Description of the task
From the first line to the last, retype the records exactly and skip the pictures.

Provided data
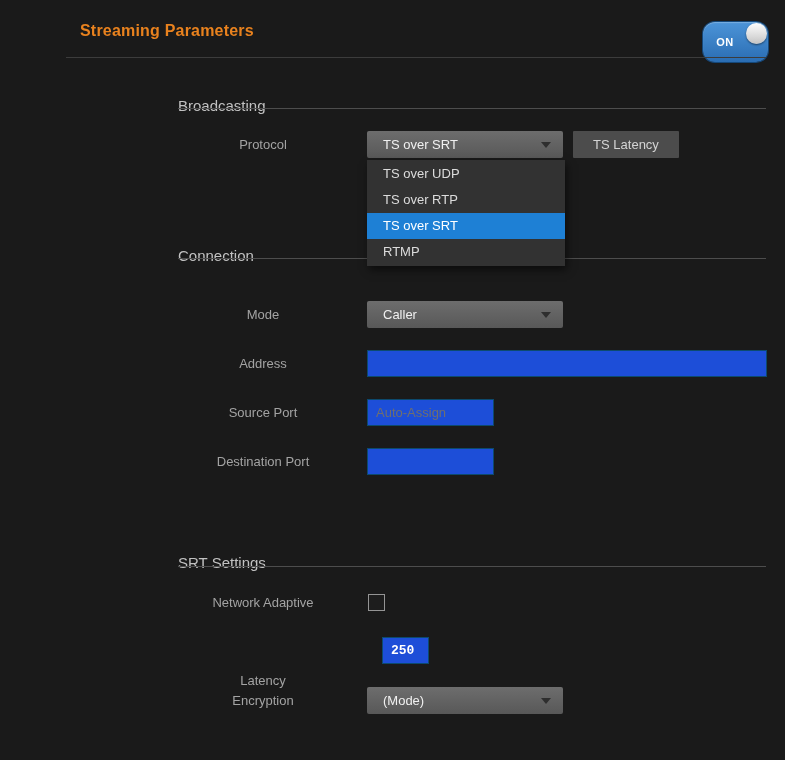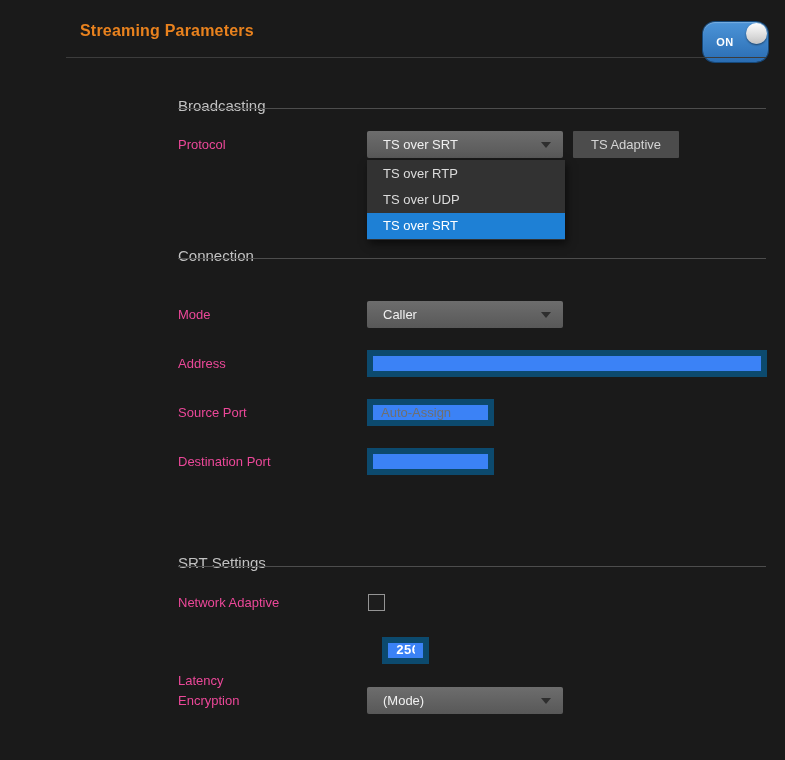--- a/index.html
+++ b/index.html
@@ -39,22 +39,22 @@
   }
   .divider-top { left:66px; top:57px; width:700px; height:1px; background:#3c3c3c; }
 
   
   .section-heading { left:178px; font-size:15px; color:#c2c2c2;margin-top:9px; }
   .section-divider { left:178px; width:588px; height:1px; background:#4d4d4d; }
 
   
   .field-label {
     left:178px; width:170px; height:27px;
-    text-align:left; line-height:27px;
-    font-size:13px; color:#ec4899;
+    text-align:center; line-height:27px;
+    font-size:13px; color:#a3a3a3;
   }
   .select {
     width:196px; height:27px;
     background:linear-gradient(180deg,#6d6d6d 0%,#585858 100%);
     border-radius:2px;
     color:#f0f0f0; font-size:13px;
     display:flex; align-items:center;
     padding-left:16px;
     cursor:pointer;
   }
@@ -81,22 +81,22 @@
     z-index:10;
   }
   .menu-item {
     height:26px; line-height:26px; padding-left:16px;
     font-size:13px; color:#dcdcdc; cursor:pointer;
   }
   .menu-item.selected { background:#1e80d5; color:#ffffff; }
 
   .text-input {
     height:27px;
-    background:#3b82f6;
-    border:6px solid #0c4a6e;
+    background:#1d4ed8;
+    border:1px solid #0c4a6e;
     color:#e8e8e8; font-size:13px;
     font-family:inherit;
     padding:0 8px;
     outline:none;
   }
   .text-input::placeholder { color:#6f6f6f; }
   #address-input { left:367px; top:350px; width:400px; }
   #source-port-input { left:367px; top:399px; width:127px; }
   #dest-port-input { left:367px; top:448px; width:127px; }
   #latency-input { left:382px; top:637px; width:47px; font-weight:700; color:#ffffff;font-family:Liberation Mono, monospace; }
@@ -119,26 +119,27 @@
 <div class="abs divider-top"></div>
 
 <div class="abs section-heading" style="top:88px;">Broadcasting</div>
 <div class="abs section-divider" style="top:108px;"></div>
 
 <div class="abs field-label" style="top:131px;">Protocol</div>
 <div class="abs select" style="left:367px; top:131px;">
   <span>TS over SRT</span>
   <span class="caret"></span>
 </div>
-<button class="abs btn">TS Adaptive</button>
+<button class="abs btn">TS Latency</button>
 
 <div class="abs menu">
+    <div class="menu-item">TS over UDP</div>
     <div class="menu-item">TS over RTP</div>
-    <div class="menu-item">TS over UDP</div>
     <div class="menu-item selected">TS over SRT</div>
+    <div class="menu-item">RTMP</div>
   </div>
 
 <div class="abs section-heading" style="top:238px;">Connection</div>
 <div class="abs section-divider" style="top:258px;"></div>
 
 <div class="abs field-label" style="top:301px;">Mode</div>
 <div class="abs select" style="left:367px; top:301px;">
   <span>Caller</span>
   <span class="caret"></span>
 </div>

Written response
--- a/index.html
+++ b/index.html
@@ -39,22 +39,22 @@
   }
   .divider-top { left:66px; top:57px; width:700px; height:1px; background:#3c3c3c; }
 
   
   .section-heading { left:178px; font-size:15px; color:#c2c2c2;margin-top:9px; }
   .section-divider { left:178px; width:588px; height:1px; background:#4d4d4d; }
 
   
   .field-label {
     left:178px; width:170px; height:27px;
-    text-align:left; line-height:27px;
-    font-size:13px; color:#ec4899;
+    text-align:center; line-height:27px;
+    font-size:13px; color:#a3a3a3;
   }
   .select {
     width:196px; height:27px;
     background:linear-gradient(180deg,#6d6d6d 0%,#585858 100%);
     border-radius:2px;
     color:#f0f0f0; font-size:13px;
     display:flex; align-items:center;
     padding-left:16px;
     cursor:pointer;
   }
@@ -81,22 +81,22 @@
     z-index:10;
   }
   .menu-item {
     height:26px; line-height:26px; padding-left:16px;
     font-size:13px; color:#dcdcdc; cursor:pointer;
   }
   .menu-item.selected { background:#1e80d5; color:#ffffff; }
 
   .text-input {
     height:27px;
-    background:#3b82f6;
-    border:6px solid #0c4a6e;
+    background:#1d4ed8;
+    border:1px solid #0c4a6e;
     color:#e8e8e8; font-size:13px;
     font-family:inherit;
     padding:0 8px;
     outline:none;
   }
   .text-input::placeholder { color:#6f6f6f; }
   #address-input { left:367px; top:350px; width:400px; }
   #source-port-input { left:367px; top:399px; width:127px; }
   #dest-port-input { left:367px; top:448px; width:127px; }
   #latency-input { left:382px; top:637px; width:47px; font-weight:700; color:#ffffff;font-family:Liberation Mono, monospace; }
@@ -119,26 +119,27 @@
 <div class="abs divider-top"></div>
 
 <div class="abs section-heading" style="top:88px;">Broadcasting</div>
 <div class="abs section-divider" style="top:108px;"></div>
 
 <div class="abs field-label" style="top:131px;">Protocol</div>
 <div class="abs select" style="left:367px; top:131px;">
   <span>TS over SRT</span>
   <span class="caret"></span>
 </div>
-<button class="abs btn">TS Adaptive</button>
+<button class="abs btn">TS Latency</button>
 
 <div class="abs menu">
+    <div class="menu-item">TS over UDP</div>
     <div class="menu-item">TS over RTP</div>
-    <div class="menu-item">TS over UDP</div>
     <div class="menu-item selected">TS over SRT</div>
+    <div class="menu-item">RTMP</div>
   </div>
 
 <div class="abs section-heading" style="top:238px;">Connection</div>
 <div class="abs section-divider" style="top:258px;"></div>
 
 <div class="abs field-label" style="top:301px;">Mode</div>
 <div class="abs select" style="left:367px; top:301px;">
   <span>Caller</span>
   <span class="caret"></span>
 </div>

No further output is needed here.